Spülen Sie das Gel in 20X Saline-Natriumcitratpuffer, um das Formaldehyd zu entfernen. Führen Sie kapillare Übertragung über Nacht durch Die Einrichtung 20X Kochsamen-Natrium-Citrat-Puffer, eine Schicht Papiertuch, zwei Schichten nassen Whatman-Papier, eine Schicht Gel, eine Schicht Nylon-Membran, zwei Schichten nassen Whatman-Papier, zwei Schichten trockenes Whatman-Papier, eine Glasplatte und ein Gewicht. Am Morgen wird die RNA im Gel auf die Nylonmembran übertragen.
Die Membran in 2X-Saline-Natriumcitrat einweichen und die RNA an der Membran fixieren, indem Sie die nasse Membran UV-Vernetzung aussetzen. Gehen Sie nach dem Manuskript. Voll entwickelte Blätter von drei bis vier Wochen alten Nicotiana bethamiana 16c Pflanzen wurden in Pflastern mit Agrobacterium-Mischungen mit 35S GFP mitinfiltriert.

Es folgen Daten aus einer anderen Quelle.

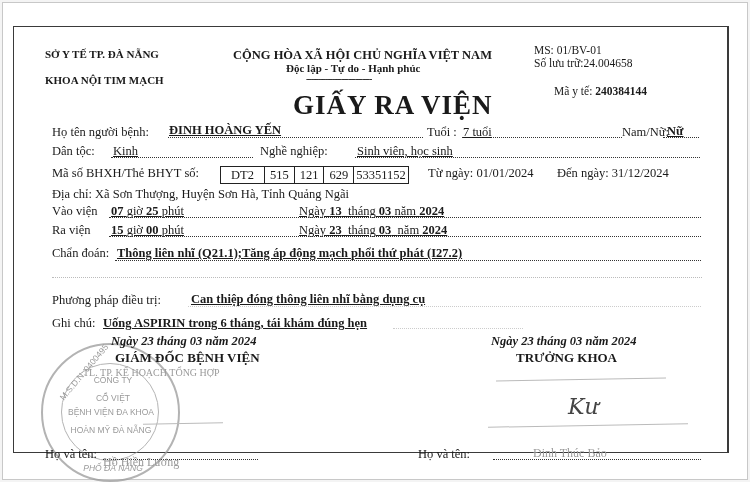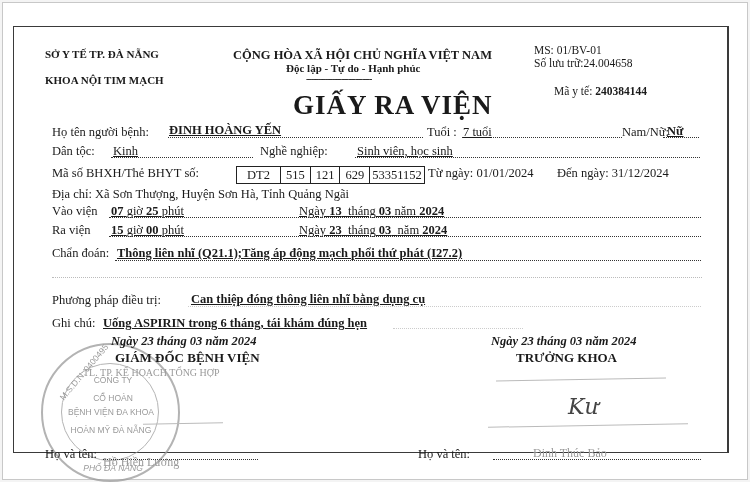"DT2" .bhyt-box { margin-left: 16px -> none }
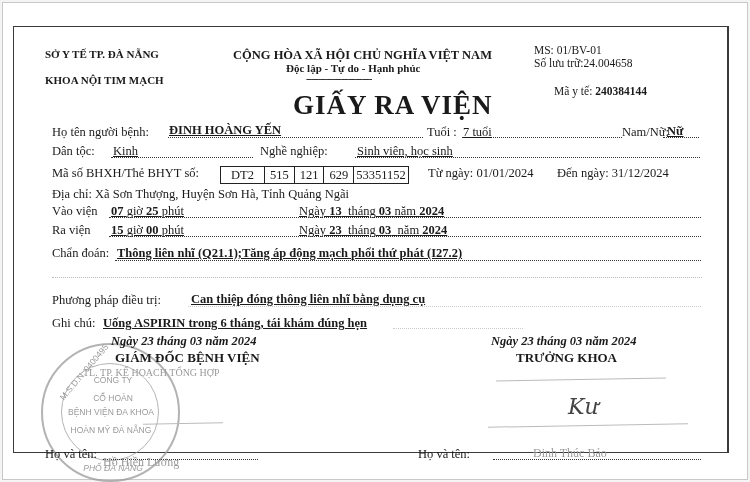"CỔ HOÀN" div.stamp-text { text: HOÀN -> VIỆT }
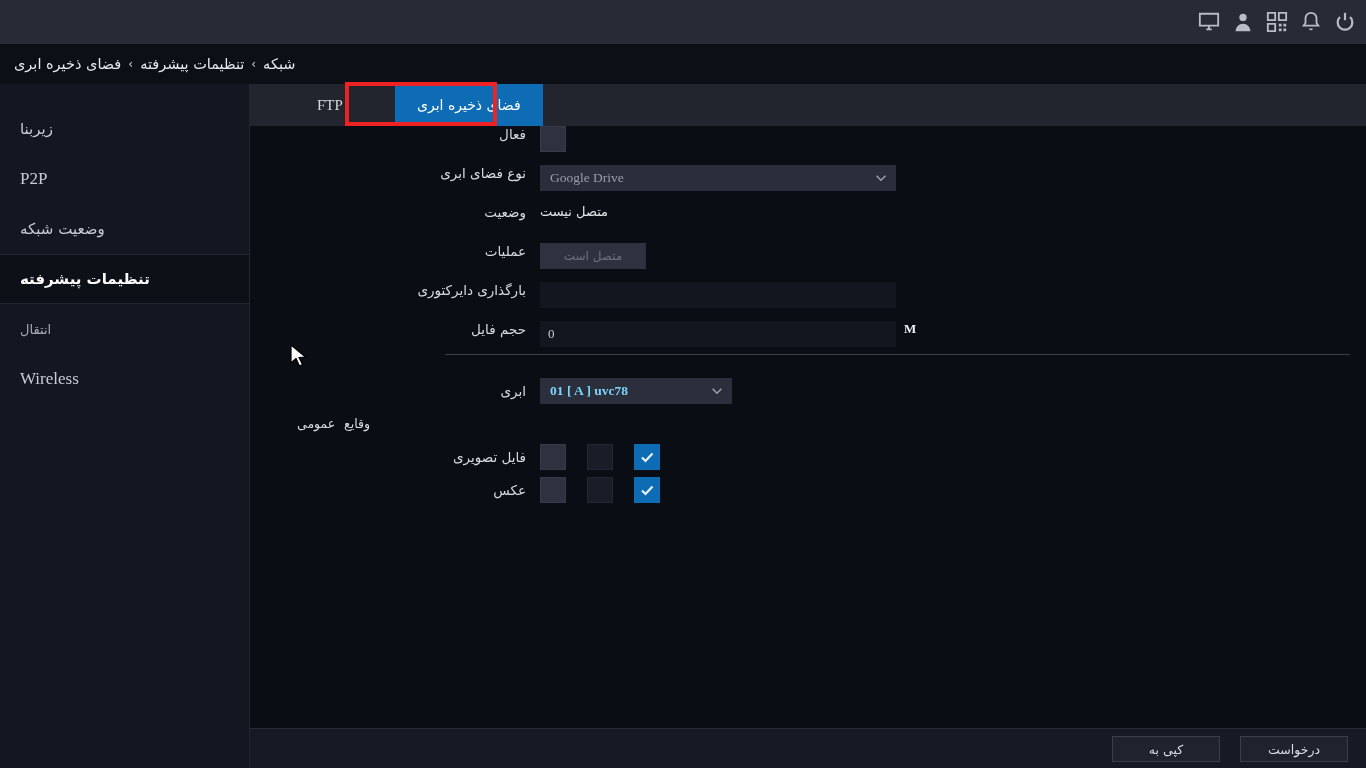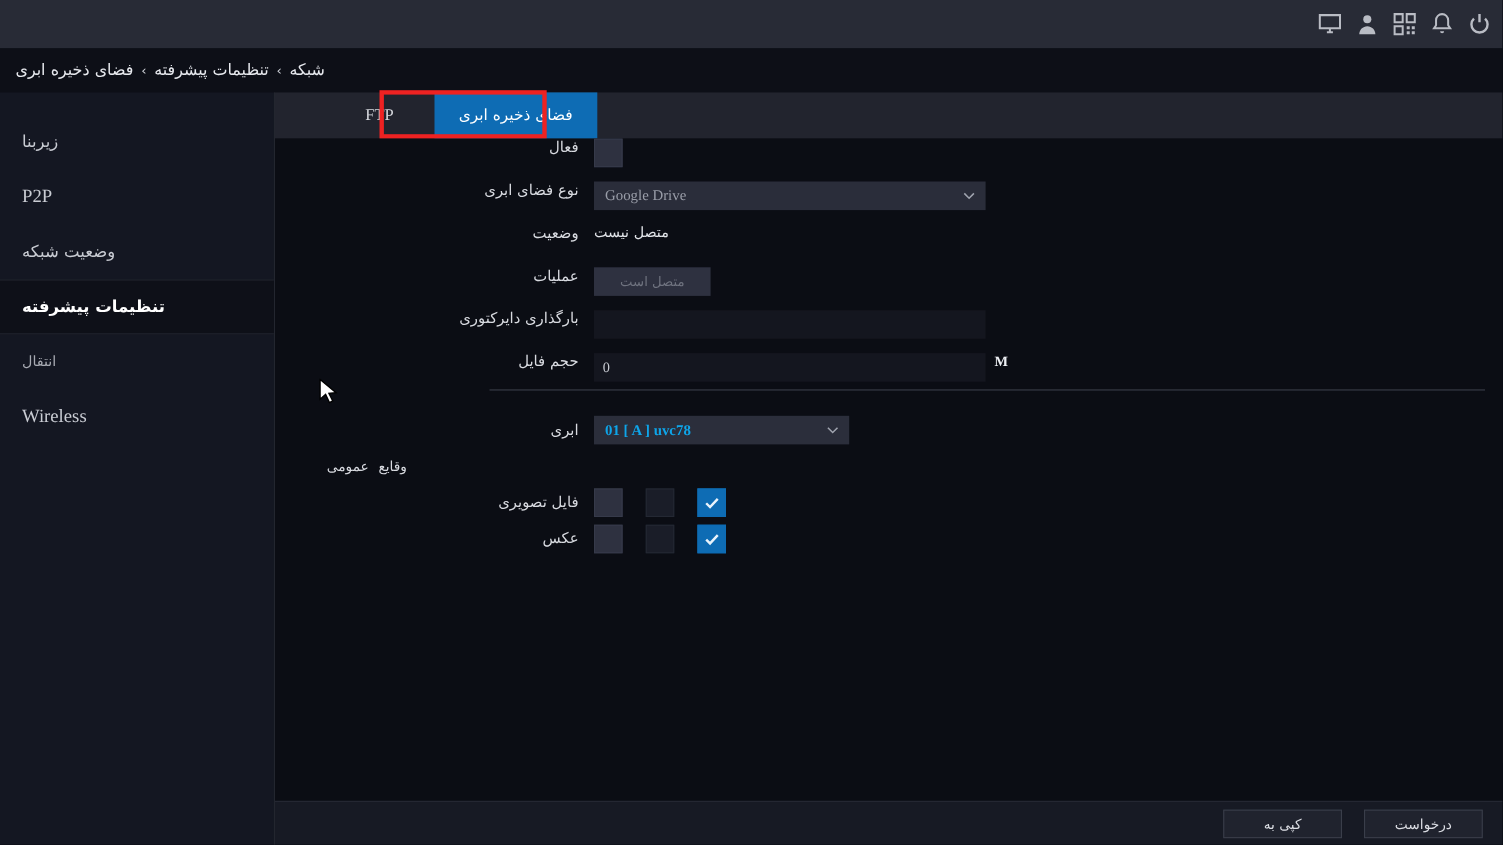"FTP" .tab { justify-content: center -> flex-start }
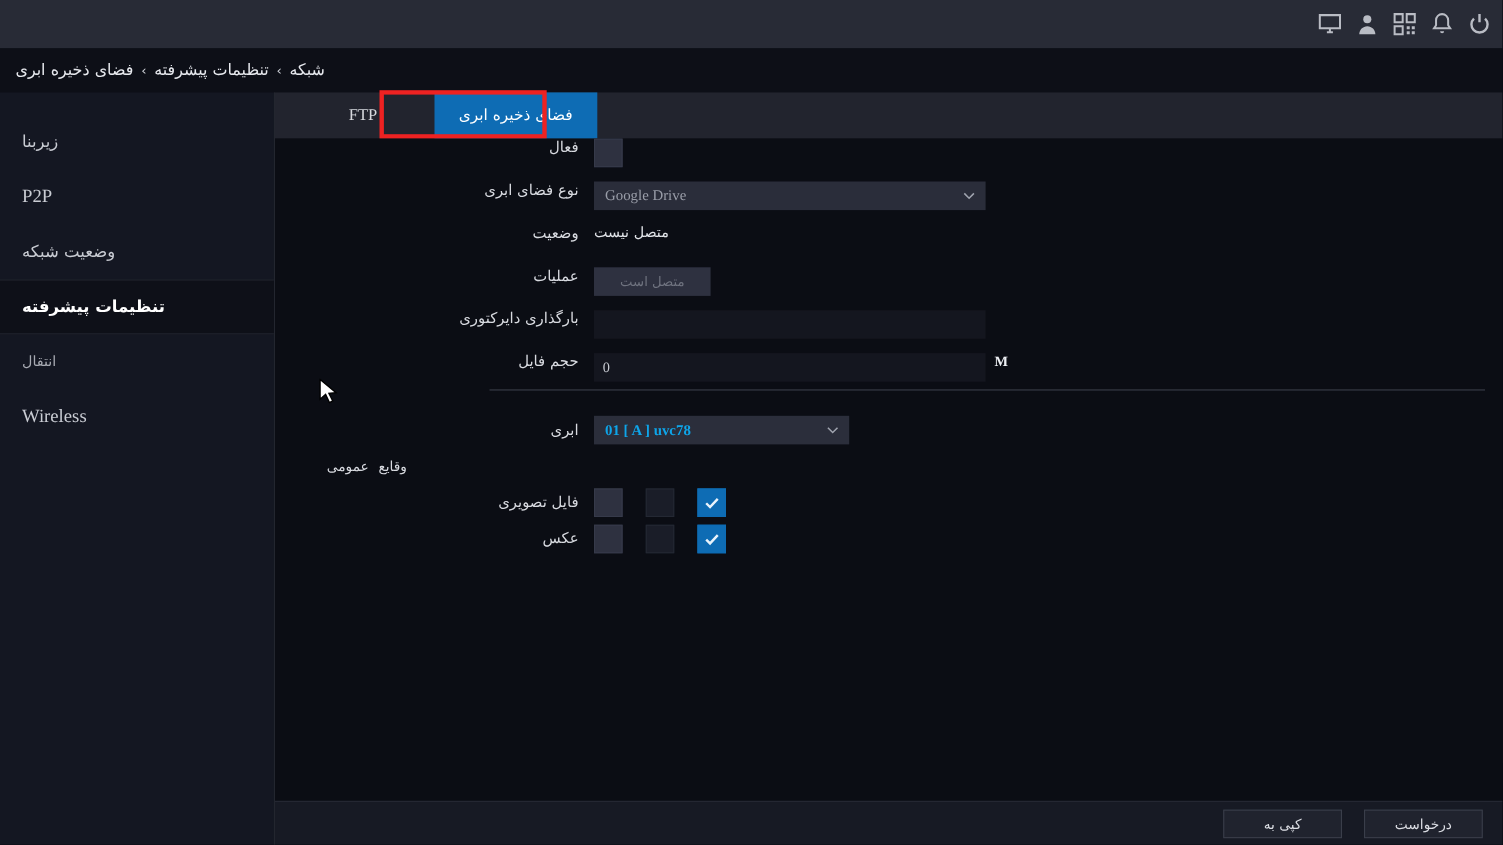"01 [ A ] uvc78" .select.ch2 { color: #0ea5e9 -> #7dd3fc; width: 232px -> 192px }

Vier Tage nach der Infiltration wurde die GFP-Fluoreszenz des infiltrierten Bereichs unter natürlichem Licht und langwelligem UV-Licht abgebildet. Northern Blot zeigte, dass GFP-Boten-RNA sich höher in den Blättern angesammelt emittierte, die 35S GFP plus 35S CMV2b oder 35S GFP plus 35S PSR1 ausdrückten, als in den Blättern, die 35S GFP plus EV exdrückten. Agroinfiltrationstest wurde durchgeführt, um die Ausbreitung des Schalldämpfersignals in den Blättern der zwei Wochen alten Nicotiana bethamiana 16c Sämlinge zu bewerten. Nach 14 Tagen nach der Infiltration zeigten mehr als 98% des EV keine offensichtliche GFP-Signalisierung in systemischen Blättern.
Während sowohl CMV2b als auch PSR1 die systemische Ausbreitung des Silencing-Signals effizient verhinderten. Die GFP-Fluoreszenz wurde bei etwa 80 % der mitinfiltrierten Pflanzen beobachtet und in den verbleibenden 20 % der infiltrierten Pflanzen mit nur wenigen roten Adern in neu entstehenden Blättern. Diese Technik ebnet den Weg für Forscher, neuartige RNA-Silencing-Suppressoren zu identifizieren, die von vielen Pflanzenpathogenen sezerniert werden.
Die Kombination von Pflanzen und der richtigen OD ist das Wichtigste, was man sich beim Versuch dieses Verfahrens merken sollte. Nach diesem Verfahren kann die funktionelle Charakterisierung des RNA-Silencing-Suppressors durchgeführt werden, um den Mechanismus zu untersuchen, wie diese Unterdrücker die Wirts-RNA-Silencing drücken und was der Output ist. Bitte tragen Sie die Schutzbrille, wenn Sie Pflanzen infiltrieren und tragen Sie auch die Latexhandschuhe während aller Experimentierschritte.